FAITH column September 2015
Different religions preach various visions of heaven and hell, based on life lived as a saint or a sinner, perceived by some ethereal idea of a Supreme Being. Are these visions significant in the here and now, albeit whether we ‘think …(we) can tell heaven from hell’ as Pink Floyd sang more than 40 years ago? The concept of heaven and hell is as old as time immemorial, permeating many people’s lives today with a relevance that ascribes greater importance to an afterlife than faith in life itself. Most of us live as mortals in the present imperfect, making mistakes and managing to move on without too many mea culpas. Guilt can be assuaged by absolution in a confessional box in Catholicism or 24-hour fasting on the Day of Atonement in Judaism to ensure your forgiveness, but a quintessential aspect of life is maintaining faith in yourself and forgiving your own transgressions as much as those of others.
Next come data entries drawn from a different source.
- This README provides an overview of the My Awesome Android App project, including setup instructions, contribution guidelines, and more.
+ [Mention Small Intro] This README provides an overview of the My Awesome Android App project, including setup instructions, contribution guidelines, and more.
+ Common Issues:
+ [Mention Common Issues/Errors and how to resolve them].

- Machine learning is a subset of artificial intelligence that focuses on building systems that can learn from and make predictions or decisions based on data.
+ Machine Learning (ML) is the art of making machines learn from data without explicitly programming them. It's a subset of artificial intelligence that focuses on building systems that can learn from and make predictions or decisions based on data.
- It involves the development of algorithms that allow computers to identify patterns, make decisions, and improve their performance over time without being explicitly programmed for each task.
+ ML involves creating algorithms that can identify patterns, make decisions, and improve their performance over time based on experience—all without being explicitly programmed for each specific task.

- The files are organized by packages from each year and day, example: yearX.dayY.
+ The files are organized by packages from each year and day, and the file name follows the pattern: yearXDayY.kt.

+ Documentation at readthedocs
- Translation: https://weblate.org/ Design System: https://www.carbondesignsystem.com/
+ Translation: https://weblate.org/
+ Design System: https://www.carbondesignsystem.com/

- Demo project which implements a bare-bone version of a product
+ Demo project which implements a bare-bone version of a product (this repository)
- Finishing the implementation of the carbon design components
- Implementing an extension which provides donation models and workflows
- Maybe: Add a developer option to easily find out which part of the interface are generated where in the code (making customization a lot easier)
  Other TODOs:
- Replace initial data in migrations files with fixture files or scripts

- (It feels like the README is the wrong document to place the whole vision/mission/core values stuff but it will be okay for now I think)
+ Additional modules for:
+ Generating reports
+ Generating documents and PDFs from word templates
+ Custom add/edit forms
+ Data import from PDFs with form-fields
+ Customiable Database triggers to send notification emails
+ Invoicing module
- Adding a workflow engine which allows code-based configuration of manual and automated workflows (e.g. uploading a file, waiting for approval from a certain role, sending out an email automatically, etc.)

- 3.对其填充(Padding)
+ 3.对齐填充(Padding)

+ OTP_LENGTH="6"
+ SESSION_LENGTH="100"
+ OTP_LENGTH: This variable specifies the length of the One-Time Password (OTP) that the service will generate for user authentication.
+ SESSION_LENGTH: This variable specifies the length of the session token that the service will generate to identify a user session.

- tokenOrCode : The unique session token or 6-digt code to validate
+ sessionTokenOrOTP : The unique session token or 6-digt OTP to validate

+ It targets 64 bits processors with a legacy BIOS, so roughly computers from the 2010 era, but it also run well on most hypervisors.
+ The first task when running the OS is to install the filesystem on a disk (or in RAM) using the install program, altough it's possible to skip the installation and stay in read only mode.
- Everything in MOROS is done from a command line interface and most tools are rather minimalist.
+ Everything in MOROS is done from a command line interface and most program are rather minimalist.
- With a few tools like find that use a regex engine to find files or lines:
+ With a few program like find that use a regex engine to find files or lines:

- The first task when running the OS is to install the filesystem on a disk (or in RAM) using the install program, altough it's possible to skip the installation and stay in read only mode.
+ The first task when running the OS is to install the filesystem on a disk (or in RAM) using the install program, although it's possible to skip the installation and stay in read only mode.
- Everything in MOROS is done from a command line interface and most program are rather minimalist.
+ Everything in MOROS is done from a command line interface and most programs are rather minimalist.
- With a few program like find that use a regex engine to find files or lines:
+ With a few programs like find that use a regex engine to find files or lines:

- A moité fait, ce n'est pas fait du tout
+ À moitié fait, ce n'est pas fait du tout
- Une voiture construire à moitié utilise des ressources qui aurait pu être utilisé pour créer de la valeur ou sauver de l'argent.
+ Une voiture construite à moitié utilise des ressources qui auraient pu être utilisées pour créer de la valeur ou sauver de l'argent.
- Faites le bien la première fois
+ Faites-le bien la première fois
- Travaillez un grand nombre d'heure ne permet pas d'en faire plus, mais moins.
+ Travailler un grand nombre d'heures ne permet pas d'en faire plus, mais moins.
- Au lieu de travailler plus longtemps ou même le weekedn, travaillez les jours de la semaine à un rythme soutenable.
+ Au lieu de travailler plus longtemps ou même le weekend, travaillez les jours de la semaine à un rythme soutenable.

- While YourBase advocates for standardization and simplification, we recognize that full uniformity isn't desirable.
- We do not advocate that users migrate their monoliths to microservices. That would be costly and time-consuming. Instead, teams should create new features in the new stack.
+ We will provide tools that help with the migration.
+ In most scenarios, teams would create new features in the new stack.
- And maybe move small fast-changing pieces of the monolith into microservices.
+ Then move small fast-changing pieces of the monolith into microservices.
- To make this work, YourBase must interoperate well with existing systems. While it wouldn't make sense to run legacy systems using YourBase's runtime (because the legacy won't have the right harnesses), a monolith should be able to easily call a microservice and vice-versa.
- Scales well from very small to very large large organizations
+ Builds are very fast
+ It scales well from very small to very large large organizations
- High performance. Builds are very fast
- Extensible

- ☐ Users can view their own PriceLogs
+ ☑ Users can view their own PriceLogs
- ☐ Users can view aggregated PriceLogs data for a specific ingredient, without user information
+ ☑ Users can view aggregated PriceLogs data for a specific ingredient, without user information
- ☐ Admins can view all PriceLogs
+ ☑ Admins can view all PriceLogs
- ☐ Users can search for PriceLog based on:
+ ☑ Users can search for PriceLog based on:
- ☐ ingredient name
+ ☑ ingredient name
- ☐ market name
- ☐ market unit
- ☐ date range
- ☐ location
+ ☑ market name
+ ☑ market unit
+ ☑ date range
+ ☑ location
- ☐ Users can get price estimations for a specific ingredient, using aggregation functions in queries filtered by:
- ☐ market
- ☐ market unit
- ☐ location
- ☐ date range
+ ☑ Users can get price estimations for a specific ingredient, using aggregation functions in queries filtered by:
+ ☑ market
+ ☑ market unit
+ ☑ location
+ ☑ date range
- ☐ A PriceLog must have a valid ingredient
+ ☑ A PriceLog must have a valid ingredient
This forgiveness reaches beyond the realm of heaven or hell, whereby we can appreciate the beauty and wonder of life itself with a faith that transcends religious teachings; creating a heaven on earth for enriched enjoyment, instead of retreating into an ordained destiny of a dark and cavernous hell.
It may well be that religion is implicit in this understanding, but learning to live life to the full, despite personal trials and tribulations as well as environmental chaos and war, is implicit in faith of all kinds, suggesting we should focus on optimism and positivity rather than pessimism and pain. Heaven and hell are both extreme manifestations of unrealistic and inhuman constructs that deny our foibles and frailties. We need faith in our own intrinsic capacity for happiness and joy, accepting our own mortality and using faith in life to ignore ideas of heaven and hell. We should disregard those notions as aberrant religiosity that often obfuscates the challenge of living life, struggling through the troughs and riding high on the crests as we experience them. Adversity can work in re-shaping our faith so that while we may not have the lucid answers to explain ‘why’ about so many things (I’ve learned so many things are simply inexplicable), our faith in life can invest us with hope instead of despair. There is a greater philosophical (rational?) wisdom than the heaven and hell concepts which offers us the insight to live life doing’ unto others as you would have them do unto you’. This may reward us with blessings of peace and serenity on earth without worrying about an afterlife at all. Do we even need to tell the difference?